━━ Data supplied ━━

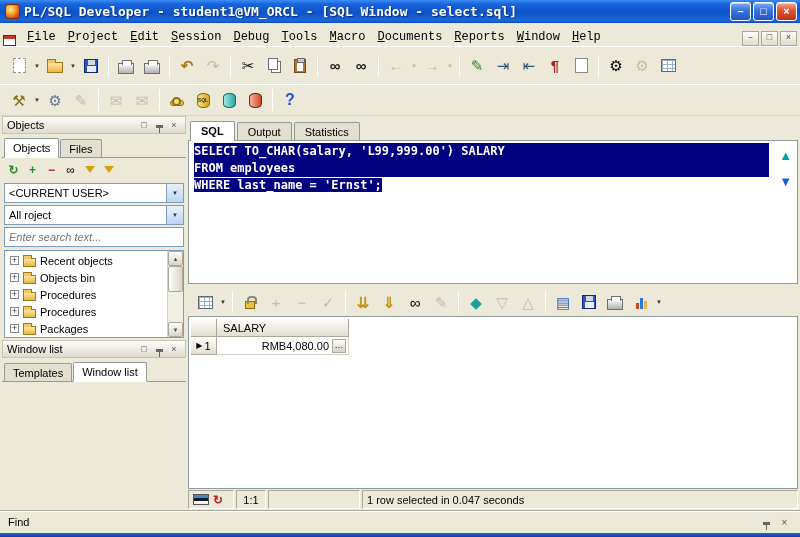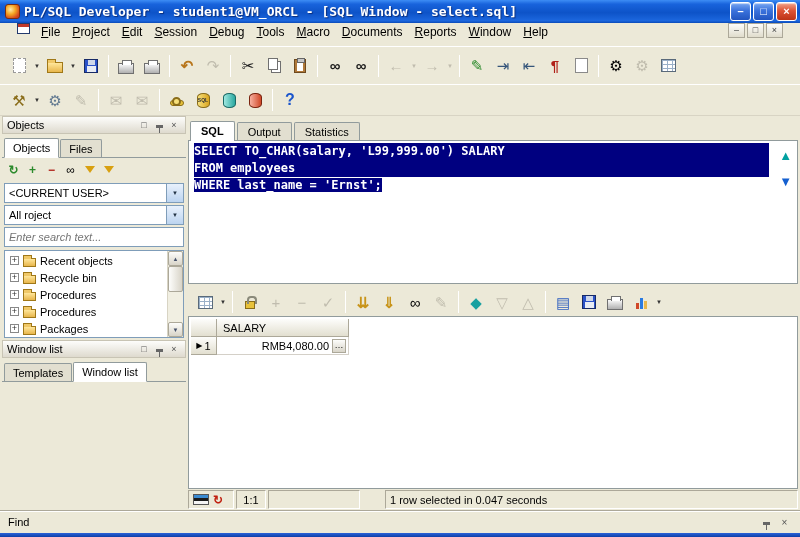--- a/index.html
+++ b/index.html
@@ -23,22 +23,22 @@
   .title-text{ flex:1; font-family:"DejaVu Sans Mono",monospace; font-weight:bold; font-size:13px;
     white-space:nowrap; overflow:hidden; text-shadow:1px 1px 1px #0a2d7a;}
   .tb-btn{ width:21px; height:19px; margin-left:2px; border-radius:3px; flex:none;
     border:1px solid #fff; color:#fff; font-size:11px; font-weight:bold; line-height:1;
     display:flex; align-items:center; justify-content:center;
     background:linear-gradient(180deg,#7aa8f2 0%,#3a72dc 45%,#2255c0 100%);
     box-shadow:inset 0 1px 1px rgba(255,255,255,.6);}
   .tb-close{ background:linear-gradient(180deg,#f2a58c 0%,#dd5335 45%,#bc3317 100%);}
   
   .menubar{ position:absolute; top:23px; left:0; right:0; height:23px;
-    display:flex; align-items:flex-start; padding:0 17px;
-    font-family:Liberation Sans, sans-serif; font-size:12px; background:#ece9d8;}
+    display:flex; align-items:flex-end; padding:0 3px;
+    font-family:Liberation Mono, monospace; font-size:12px; background:#ece9d8;}
   .menu-item{ padding:2px 6px; white-space:nowrap; }
   .menubar .spacer{ flex:1; }
   .child-btn{ width:17px; height:15px; margin-left:2px; border:1px solid #aca899;
     background:linear-gradient(#fdfdfb,#e0dccc); font-size:9px; line-height:1;
     display:flex; align-items:center; justify-content:center; color:#444;}
   .ic-win{ width:13px; height:11px; background:#fff; border:1px solid #233a6e; position:relative; flex:none;}
   .ic-win::before{ content:""; position:absolute; top:0; left:0; right:0; height:3px; background:#c0392b;}
   .ic-win.blue::before{ background:#1b3f9e; }
   
   .toolbar{ position:absolute; left:0; right:0; background:#ece9d8;
@@ -188,21 +188,21 @@
     background:linear-gradient(#fdfdfb,#d8d4c8); border:1px solid #aca899;
     display:flex; align-items:center; justify-content:center; font-size:9px; line-height:1;}
   
   .statusbar{ position:absolute; left:188px; right:2px; bottom:27px; height:21px;
     display:flex; gap:2px; background:#ece9d8; padding:1px 0;}
   .seg{ border:1px solid; border-color:#aca899 #fff #fff #aca899; display:flex; align-items:center;
     padding:0 4px; gap:4px;}
   .seg-icons{ width:46px; }
   .seg-pos{ width:30px; justify-content:center;}
   .seg-gap{ width:92px; }
-  .seg-msg{ flex:1;margin-left:23px; }
+  .seg-msg{ flex:1; }
   
   .findbar{ position:absolute; left:0; right:0; bottom:4px; height:23px; background:#ece9d8;
     border-top:1px solid #aca899; box-shadow:inset 0 1px 0 #fff;
     display:flex; align-items:center; padding:0 8px;}
   .findbar .fspacer{ flex:1; }
   .fb-btn{ width:15px; height:14px; display:flex; align-items:center; justify-content:center;
     font-size:10px; color:#555; margin-left:3px;}
   .bottom-edge{ position:absolute; left:0; right:0; bottom:0; height:4px;
     background:linear-gradient(180deg,#2a62d8,#0d3fa8);}
 </style>
@@ -356,21 +356,21 @@
   <div class="tree" data-name="objects-tree">
     <div class="tree-rows">
       <div class="trow" data-name="tree-item-recent-objects">
         <span class="expander" data-name="expand-icon">+</span>
         <span class="ic-folder small" data-name="folder-icon"></span>
         <span data-name="tree-item-label">Recent objects</span>
       </div>
       <div class="trow" data-name="tree-item-recycle-bin">
         <span class="expander" data-name="expand-icon">+</span>
         <span class="ic-folder small" data-name="folder-icon"></span>
-        <span data-name="tree-item-label">Recycle bin</span>
+        <span data-name="tree-item-label">Objects bin</span>
       </div>
       <div class="trow" data-name="tree-item-functions">
         <span class="expander" data-name="expand-icon">+</span>
         <span class="ic-folder small" data-name="folder-icon"></span>
         <span data-name="tree-item-label">Procedures</span>
       </div>
       <div class="trow" data-name="tree-item-procedures">
         <span class="expander" data-name="expand-icon">+</span>
         <span class="ic-folder small" data-name="folder-icon"></span>
         <span data-name="tree-item-label">Procedures</span>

━━━

Write out an exact copy of the listing, first line through the line containing "left:0; right:0; height:23px;", with the pictures left out.

* **Task solution**:
--- a/index.html
+++ b/index.html
@@ -23,22 +23,22 @@
   .title-text{ flex:1; font-family:"DejaVu Sans Mono",monospace; font-weight:bold; font-size:13px;
     white-space:nowrap; overflow:hidden; text-shadow:1px 1px 1px #0a2d7a;}
   .tb-btn{ width:21px; height:19px; margin-left:2px; border-radius:3px; flex:none;
     border:1px solid #fff; color:#fff; font-size:11px; font-weight:bold; line-height:1;
     display:flex; align-items:center; justify-content:center;
     background:linear-gradient(180deg,#7aa8f2 0%,#3a72dc 45%,#2255c0 100%);
     box-shadow:inset 0 1px 1px rgba(255,255,255,.6);}
   .tb-close{ background:linear-gradient(180deg,#f2a58c 0%,#dd5335 45%,#bc3317 100%);}
   
   .menubar{ position:absolute; top:23px; left:0; right:0; height:23px;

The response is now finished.